What the exercise asks:
Scan the listing below. Return every line containing the string "RackApplication".

Data supplied:
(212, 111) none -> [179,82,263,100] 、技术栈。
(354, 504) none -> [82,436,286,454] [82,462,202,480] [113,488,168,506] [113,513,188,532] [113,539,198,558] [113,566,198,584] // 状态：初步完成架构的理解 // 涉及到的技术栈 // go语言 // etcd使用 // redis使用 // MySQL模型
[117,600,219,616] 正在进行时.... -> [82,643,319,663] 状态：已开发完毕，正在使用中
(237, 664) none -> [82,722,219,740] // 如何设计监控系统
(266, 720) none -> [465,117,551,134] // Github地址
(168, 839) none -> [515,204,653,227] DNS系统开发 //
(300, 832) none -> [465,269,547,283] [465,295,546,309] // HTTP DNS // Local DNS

...

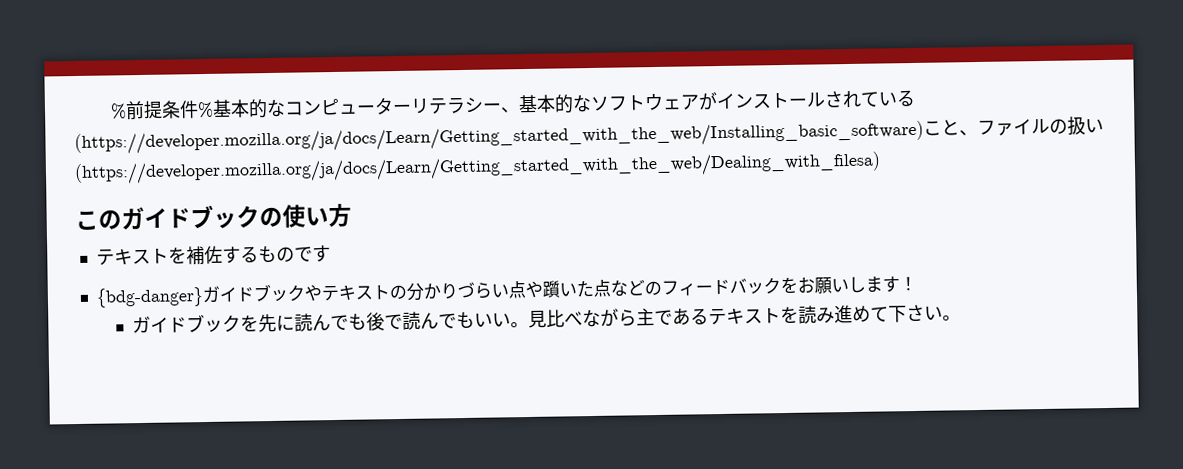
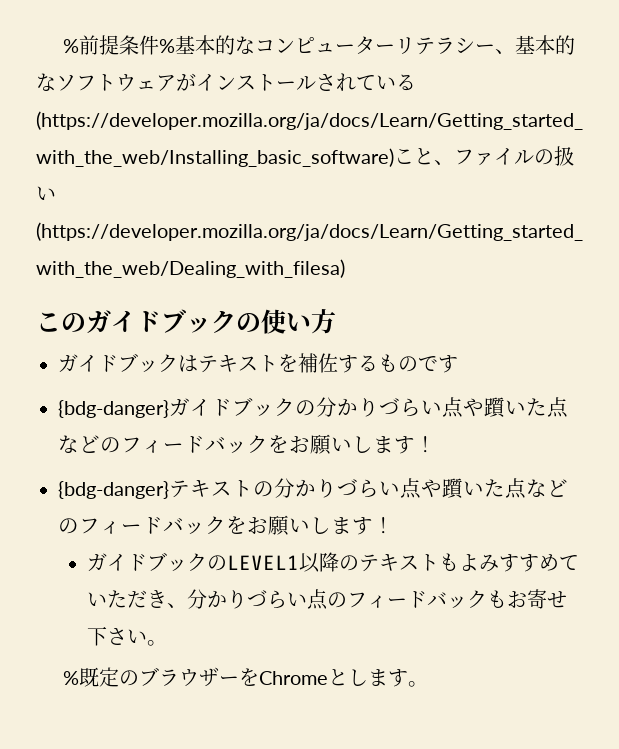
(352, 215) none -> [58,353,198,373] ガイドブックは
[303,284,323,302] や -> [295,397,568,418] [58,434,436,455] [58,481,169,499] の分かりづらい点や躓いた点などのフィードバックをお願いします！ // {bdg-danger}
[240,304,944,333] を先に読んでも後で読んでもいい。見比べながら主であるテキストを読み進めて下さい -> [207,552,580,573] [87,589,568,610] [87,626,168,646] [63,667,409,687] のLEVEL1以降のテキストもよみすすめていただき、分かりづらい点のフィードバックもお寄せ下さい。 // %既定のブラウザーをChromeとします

* * *

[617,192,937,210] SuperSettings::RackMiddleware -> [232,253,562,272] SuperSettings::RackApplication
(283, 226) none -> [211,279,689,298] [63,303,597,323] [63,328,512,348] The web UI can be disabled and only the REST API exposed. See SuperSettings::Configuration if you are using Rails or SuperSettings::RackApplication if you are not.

Answer box:
[617,192,937,210] SuperSettings::RackMiddleware -> [232,253,562,272] SuperSettings::RackApplication
(283, 226) none -> [211,279,689,298] [63,303,597,323] [63,328,512,348] The web UI can be disabled and only the REST API exposed. See SuperSettings::Configuration if you are using Rails or SuperSettings::RackApplication if you are not.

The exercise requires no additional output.